Segment Open
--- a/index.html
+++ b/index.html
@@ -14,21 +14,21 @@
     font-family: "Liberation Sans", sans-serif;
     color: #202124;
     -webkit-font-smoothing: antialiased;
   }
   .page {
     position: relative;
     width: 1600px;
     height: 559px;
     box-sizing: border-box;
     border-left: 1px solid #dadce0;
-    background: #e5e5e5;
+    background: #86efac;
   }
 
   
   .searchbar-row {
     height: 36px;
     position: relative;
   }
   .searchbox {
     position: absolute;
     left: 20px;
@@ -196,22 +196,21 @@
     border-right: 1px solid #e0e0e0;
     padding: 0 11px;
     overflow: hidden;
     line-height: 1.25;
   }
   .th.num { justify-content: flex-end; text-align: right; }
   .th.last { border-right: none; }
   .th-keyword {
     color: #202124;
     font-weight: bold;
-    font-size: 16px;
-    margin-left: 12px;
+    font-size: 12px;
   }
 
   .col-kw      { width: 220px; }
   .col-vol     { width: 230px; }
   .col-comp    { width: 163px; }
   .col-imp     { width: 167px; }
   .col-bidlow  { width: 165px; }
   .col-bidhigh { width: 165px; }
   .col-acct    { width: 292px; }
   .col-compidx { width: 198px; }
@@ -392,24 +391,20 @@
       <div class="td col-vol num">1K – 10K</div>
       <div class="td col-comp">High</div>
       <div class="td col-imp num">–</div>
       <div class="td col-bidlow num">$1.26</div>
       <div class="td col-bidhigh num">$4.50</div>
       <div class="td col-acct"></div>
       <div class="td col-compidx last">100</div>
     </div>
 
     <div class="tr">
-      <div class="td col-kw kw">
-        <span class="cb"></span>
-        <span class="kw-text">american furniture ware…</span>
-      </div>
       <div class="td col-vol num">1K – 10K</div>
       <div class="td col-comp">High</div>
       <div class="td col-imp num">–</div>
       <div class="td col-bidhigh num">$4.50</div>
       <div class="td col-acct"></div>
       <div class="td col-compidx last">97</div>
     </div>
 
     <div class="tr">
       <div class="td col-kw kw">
Segment Closed
WHAT YOU WILL DO
Transcribe the records. Keep every word exactly as it stands.

OUTPUT OF THE EXERCISE
--- a/index.html
+++ b/index.html
@@ -14,21 +14,21 @@
     font-family: "Liberation Sans", sans-serif;
     color: #202124;
     -webkit-font-smoothing: antialiased;
   }
   .page {
     position: relative;
     width: 1600px;
     height: 559px;
     box-sizing: border-box;
     border-left: 1px solid #dadce0;
-    background: #e5e5e5;
+    background: #86efac;
   }
 
   
   .searchbar-row {
     height: 36px;
     position: relative;
   }
   .searchbox {
     position: absolute;
     left: 20px;
@@ -196,22 +196,21 @@
     border-right: 1px solid #e0e0e0;
     padding: 0 11px;
     overflow: hidden;
     line-height: 1.25;
   }
   .th.num { justify-content: flex-end; text-align: right; }
   .th.last { border-right: none; }
   .th-keyword {
     color: #202124;
     font-weight: bold;
-    font-size: 16px;
-    margin-left: 12px;
+    font-size: 12px;
   }
 
   .col-kw      { width: 220px; }
   .col-vol     { width: 230px; }
   .col-comp    { width: 163px; }
   .col-imp     { width: 167px; }
   .col-bidlow  { width: 165px; }
   .col-bidhigh { width: 165px; }
   .col-acct    { width: 292px; }
   .col-compidx { width: 198px; }
@@ -392,24 +391,20 @@
       <div class="td col-vol num">1K – 10K</div>
       <div class="td col-comp">High</div>
       <div class="td col-imp num">–</div>
       <div class="td col-bidlow num">$1.26</div>
       <div class="td col-bidhigh num">$4.50</div>
       <div class="td col-acct"></div>
       <div class="td col-compidx last">100</div>
     </div>
 
     <div class="tr">
-      <div class="td col-kw kw">
-        <span class="cb"></span>
-        <span class="kw-text">american furniture ware…</span>
-      </div>
       <div class="td col-vol num">1K – 10K</div>
       <div class="td col-comp">High</div>
       <div class="td col-imp num">–</div>
       <div class="td col-bidhigh num">$4.50</div>
       <div class="td col-acct"></div>
       <div class="td col-compidx last">97</div>
     </div>
 
     <div class="tr">
       <div class="td col-kw kw">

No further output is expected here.